Starting point is 00:30:10 And then I'm gonna try and address some questions like it might make me think I need this serif font to be in all uppercase because it just looks really like incongruous to have a flat, perfectly rectangular button with this fancy font. Or maybe it'll make me think I got to change my font to something else. But for a little more on style tiles, I think I have a blog post that covers it in some detail called five practical exercises for learning UI design for free. Something like that. You can just Google that. And it kind of goes, I think I give some examples of style tiles that I've done
Starting point is 00:30:43 where it's just like, you know, I'll have, I'll play with some of the type, I'll see what a header would look like on the site. And then I'll see what a, some, the body font would look like on a text page. Like say it's the about us page or the contact page. Oh, or speaking of contact page, it's like, you know, most sites need to design a form, right? So I'm going to, I'll just try putting a few form components together.
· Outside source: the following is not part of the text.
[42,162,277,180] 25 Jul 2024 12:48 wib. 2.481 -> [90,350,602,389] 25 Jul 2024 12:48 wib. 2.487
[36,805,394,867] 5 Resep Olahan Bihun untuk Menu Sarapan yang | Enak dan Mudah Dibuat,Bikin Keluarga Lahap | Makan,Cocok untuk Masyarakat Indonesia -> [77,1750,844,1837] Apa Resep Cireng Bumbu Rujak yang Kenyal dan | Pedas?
And I don't mean to say that the whole purpose of this is to like create kind of your design
Starting point is 00:31:08 system or your design library. It's not about like making every component in advance. It's more about just trying to get like little bits of interface that you think you might actually use in the real thing. So here's an example. I'm on that blog post that I was just mentioning, the five practical exercises for learning UI design for free. And one of them is style tiles. And if you skip to that, I show this one that I made for a company, I don't think
Starting point is 00:31:35 they're around anymore, but they're a Y Combinator company a few years back called InstaVest. And they were in this investment company. And they had a unique way for allowing users to invest in stocks. And so, like a couple of the things I was playing around with for style tiles were like, I have this little chart widget where I have like a line chart on this dark blue. And then I had like just a couple of colored rectangles to play with, like what colors might look good together. Since it was a site related to finance, I was like, oh, maybe we'll go with a green, right? Like a green has strong financial connotations, especially in America. And then I had a couple things where I just put like little bits of text that may very well appear on the site, but it was like real copy from the site. Like I put,
Starting point is 00:32:18 find world-class investing ideas or make money twice on your best stock tips. Those were things that were kind of relevant to the business. But the point is, like all that stuff that might really appear on the app or the site, I want to just start playing with those and kind of feeling out like, is this giving me the brand that I want? Is this giving me, is this making me feel kind of the adjectives that we've agreed that one should feel when they land here? It's interesting how you use the, obviously we're talking about adjectives here and then they, they key off of emotions. And I think that people often forget
Starting point is 00:32:49 that there's an emotional reaction to every, you know, user interface and, you know, that you encounter, whether it's in the real world or in the digital world, there's some sort of emotion that you kind of get. And I like how you've said and prescribed to begin with the emotional things, which are the attributes. Yeah. Yeah. I mean, again, I'm like so worried putting that advice out there because it's like, who's going to really want to follow that. But if you're working with a team, I think it's kind of a good thing to settle on some of those brand details ahead of time. If it's just you, you might actually have a sense of without even needing to like label it with specific adjectives. You may have a sense of the brand that you're trying to go for but yeah let's try an exercise real quick so since you've used chintal.com a couple times as your examples um i have here in front of us
Starting point is 00:33:34 our brand guidelines and i'm on uh page two where we have our core attributes and our core attributes when we kind of did this same thing prior to design, we sat in a room, figured things out and we said, okay, we are hacker, we're real, we're open, we're caring, we're steady, we're curious and we're fun. Do you think what you see today represents those words? And I can see them again if you want. Yeah. So when I just popped up in your site, I was like developer oriented, modern, not casual per se because i don't think i've seen anything that's like how you doing buddy but like just a and not laid back i don't
Starting point is 00:34:13 know not um not too uptight i would say like yeah kind of developer oriented modern and not uptight that's that's what i see boiling out of that but But so I want to compare that again to the list that you read. So I'll say it again. Hacker. Definitely. Yeah. Open. Okay.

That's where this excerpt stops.